A sample kernel call looks like this:
helloworld<<<BLOCKS, THREADS>>>(/* maybe some parameters */);
OpenCL follows the same paradigm but you compile yor kernel (if they are not precompiled) at runtime. Specify the number of threads to execute the kernel and the lib does the rest.
The best way to learn CUDA (OpenCL) is to look in the CUDA Programming Guide (OpenCL Programming Guide) and look at the samples in the GPU Computing SDK.
What I want to know is what kind of parallelism is exploited here - task level parallelism or data parallelism?
Predominantly data parallelism, but there's also some task parallelism involved.
In your image processing example a kernel might do the processing for a single output pixel. You'd instruct OpenCL or CUDA to run as many threads as there are pixels in the output image. It then schedules those threads to run on the GPU/CPU that you're targeting.
Highly data parallel. Kernel is written to do a single work item, and you schedule millions of them.
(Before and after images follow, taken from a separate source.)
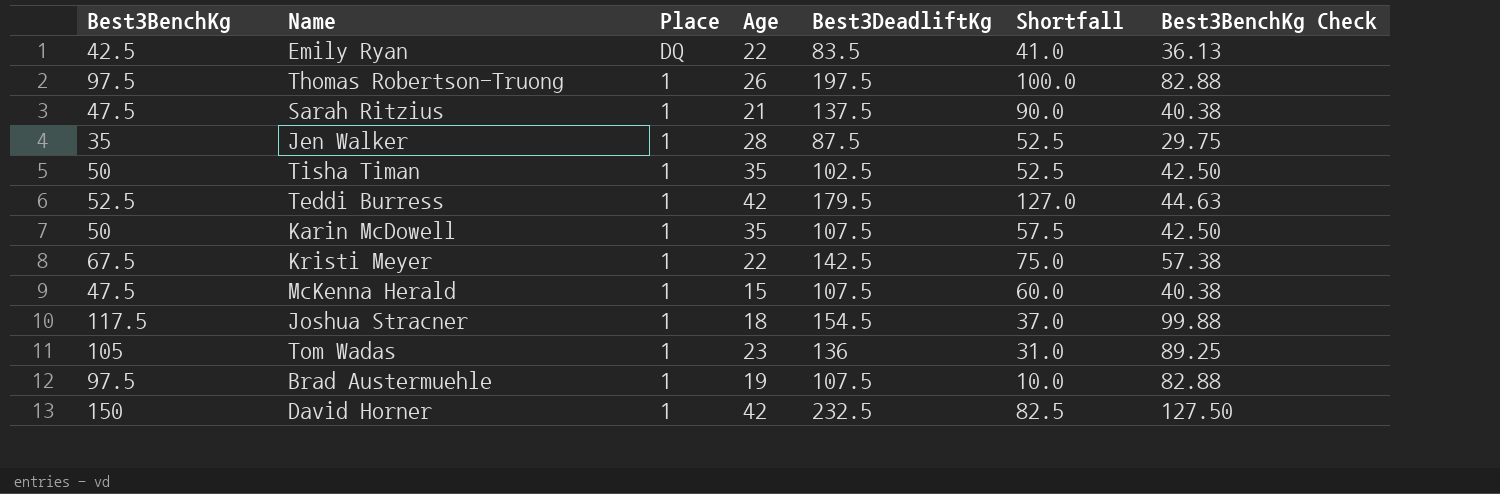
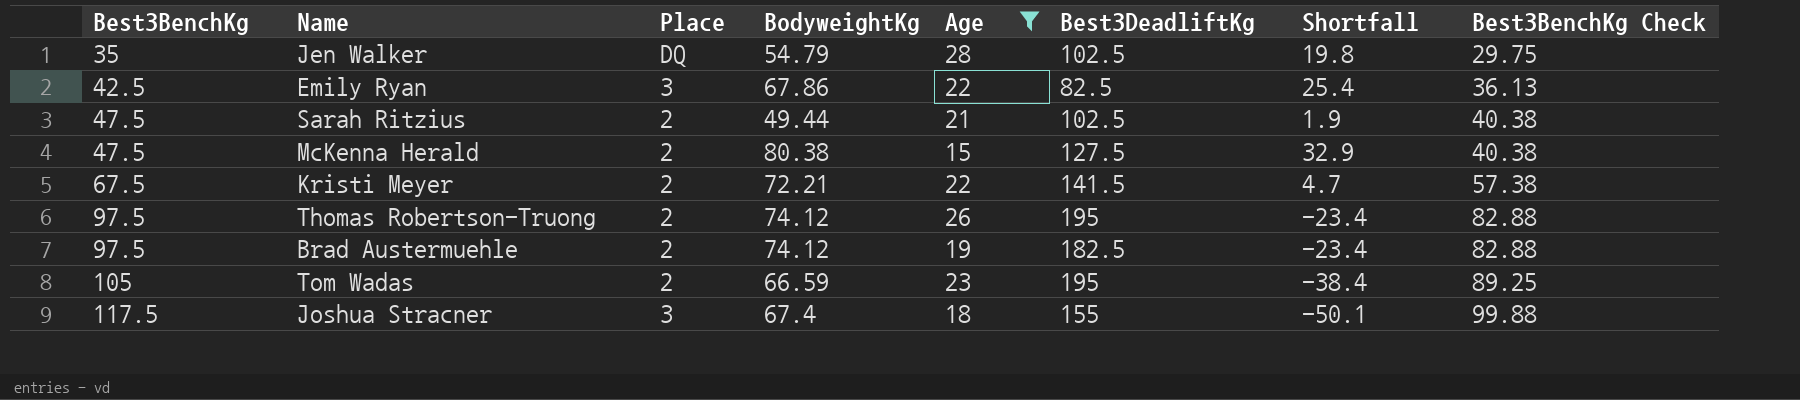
filter: none -> Age <= 28
row order: Place descending -> Best3BenchKg ascending
column BodyweightKg | position: none -> 4
column Shortfall | formula: [Best3DeadliftKg] - [Best3BenchKg] -> [BodyweightKg] - [Best3BenchKg]
Jen Walker | Place: 1 -> DQ
Jen Walker | Best3DeadliftKg: 87.5 -> 102.5
Emily Ryan | Place: DQ -> 3
Emily Ryan | Best3DeadliftKg: 83.5 -> 82.5
Sarah Ritzius | Place: 1 -> 2
Sarah Ritzius | Best3DeadliftKg: 137.5 -> 102.5
McKenna Herald | Place: 1 -> 2
McKenna Herald | Best3DeadliftKg: 107.5 -> 127.5
Kristi Meyer | Place: 1 -> 2
Kristi Meyer | Best3DeadliftKg: 142.5 -> 141.5
Thomas Robertson-Truong | Place: 1 -> 2
Thomas Robertson-Truong | Best3DeadliftKg: 197.5 -> 195
Brad Austermuehle | Place: 1 -> 2
Brad Austermuehle | Best3DeadliftKg: 107.5 -> 182.5
Tom Wadas | Place: 1 -> 2
Tom Wadas | Best3DeadliftKg: 136 -> 195
Joshua Stracner | Place: 1 -> 3
Joshua Stracner | Best3DeadliftKg: 154.5 -> 155

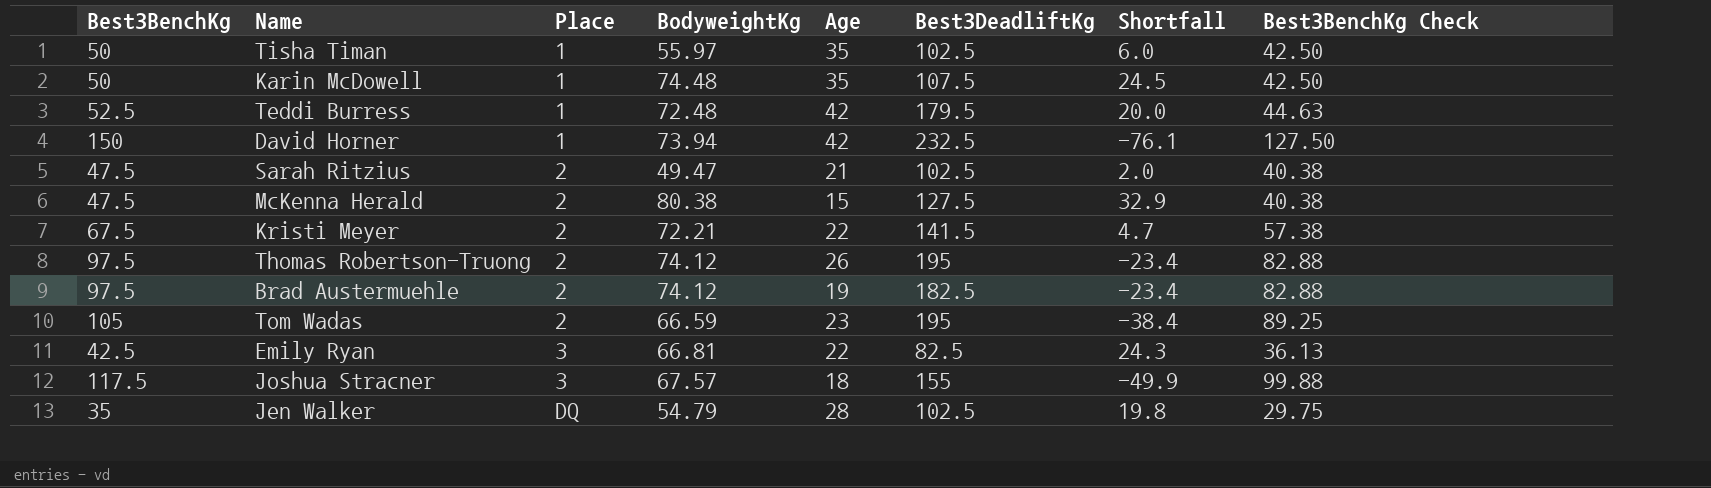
filter: Age <= 28 -> none
row order: Best3BenchKg ascending -> Place ascending
Sarah Ritzius | BodyweightKg: 49.44 -> 49.47
Sarah Ritzius | Shortfall: 1.9 -> 2.0
Emily Ryan | BodyweightKg: 67.86 -> 66.81
Emily Ryan | Shortfall: 25.4 -> 24.3
Joshua Stracner | BodyweightKg: 67.4 -> 67.57
Joshua Stracner | Shortfall: -50.1 -> -49.9

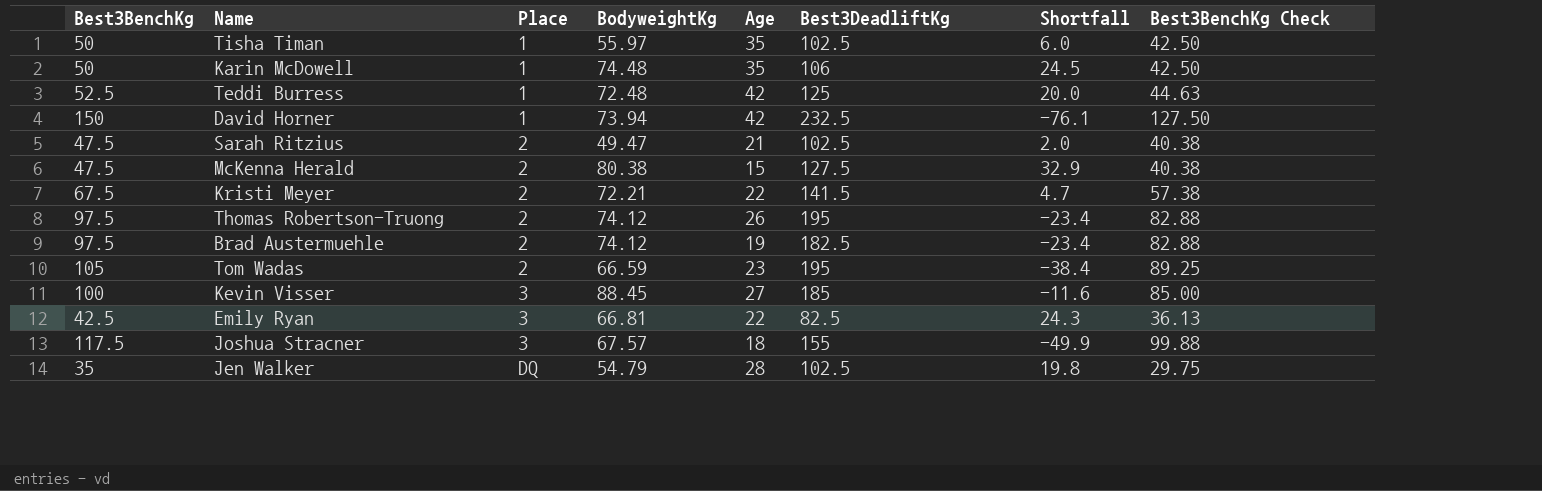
Karin McDowell | Best3DeadliftKg: 107.5 -> 106
Teddi Burress | Best3DeadliftKg: 179.5 -> 125
row Kevin Visser: none -> 100 | 3 | 88.45 | 27 | 185 | -11.6 | 85.00

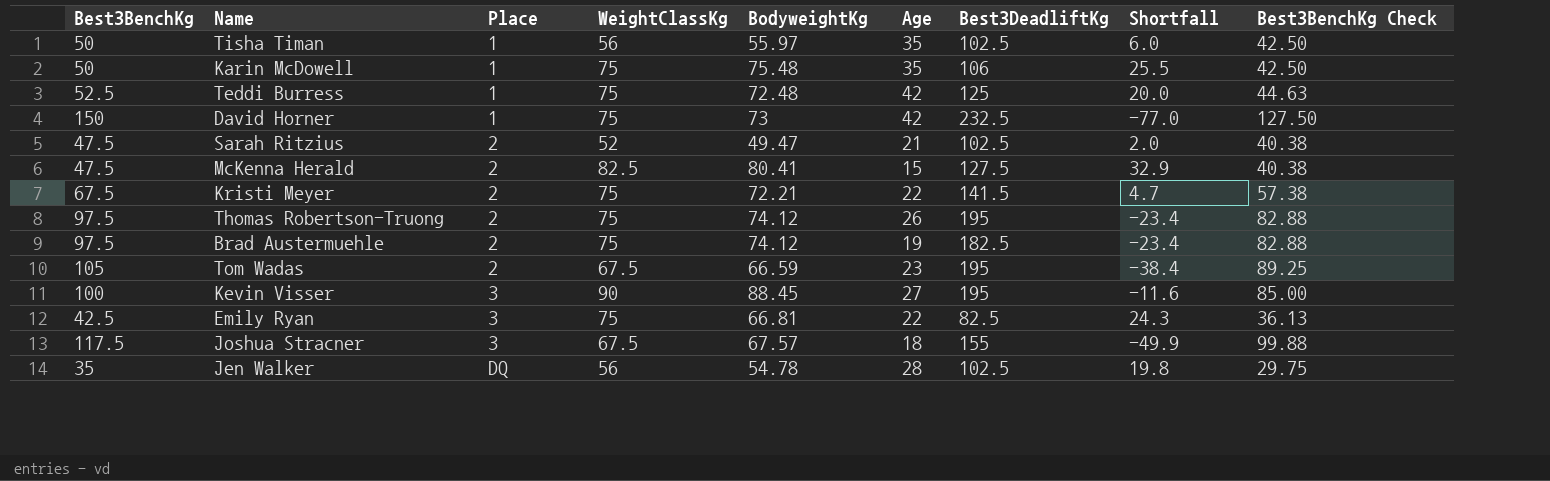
column WeightClassKg | position: none -> 4
Karin McDowell | BodyweightKg: 74.48 -> 75.48
Karin McDowell | Shortfall: 24.5 -> 25.5
David Horner | BodyweightKg: 73.94 -> 73
David Horner | Shortfall: -76.1 -> -77.0
McKenna Herald | BodyweightKg: 80.38 -> 80.41
Kevin Visser | Best3DeadliftKg: 185 -> 195
Jen Walker | BodyweightKg: 54.79 -> 54.78

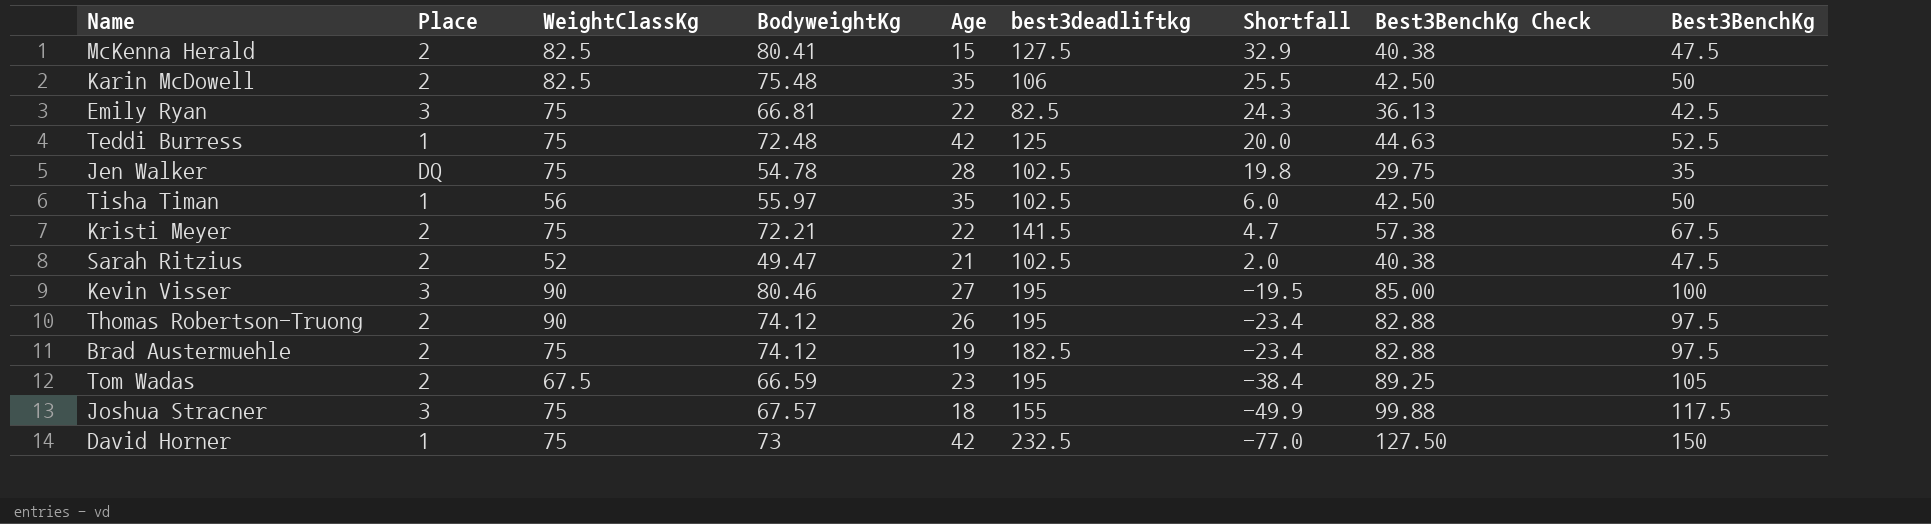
row order: Place ascending -> Shortfall descending
column name: Best3DeadliftKg -> best3deadliftkg
column Best3BenchKg | position: 1 -> 9
Karin McDowell | Place: 1 -> 2
Karin McDowell | WeightClassKg: 75 -> 82.5
Jen Walker | WeightClassKg: 56 -> 75
Kevin Visser | BodyweightKg: 88.45 -> 80.46
Kevin Visser | Shortfall: -11.6 -> -19.5
Thomas Robertson-Truong | WeightClassKg: 75 -> 90
Joshua Stracner | WeightClassKg: 67.5 -> 75

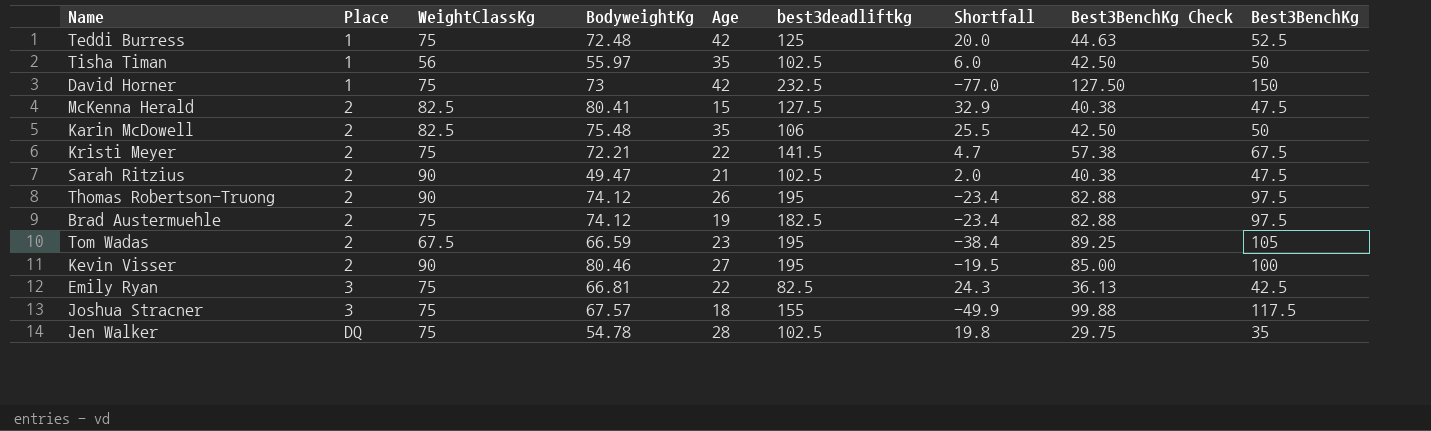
row order: Shortfall descending -> Place ascending
Sarah Ritzius | WeightClassKg: 52 -> 90
Kevin Visser | Place: 3 -> 2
The task parallelism comes in because your host program is still running on the CPU whilst the GPU is running all those threads, so it can be getting on with other work. Often this is preparing data for the next set of kernel threads, but it could be a completely separate task.
If you launch multiple kernels, they will not be automatically be parallelized (i.e. no GPU task parallelism). However, the kernel invocation is asynchronous on the host side, so host code will continue running in parallel while the kernel is executing.
To get task parallelism you have to do it by hand - in Cuda the concept is called streams, and in OpenCL command queues. Without explicitly creating multiple streams/queues and scheduling each kernel to its own queue, they will be executed in sequence (there is an OpenCL feature allowing queues to run out-of-order, but I don't know if any implementation supports it.) However, running the kernels in parallel will probably not give much benefit if each dataset is large enough to utilize all the GPU cores.
If you have actual for loops in your kernels, they will not in themselves be parallelized, the parallelism comes from specifying a grid size, which will cause the kernel to be invoked in parallel for each element in that grid (so if you have for loops inside your kernel they will be executed in full by each thread). In other words, you should specify a grid size when calling the kernel, and inside the kernel use threadIdx/blockIdx (Cuda) or getGlobalId() (OpenCL) to identify which data item to process in that particular thread.
A useful book for learning OpenCL is the OpenCL Programming Guide, but the OpenCL spec is also worth a look.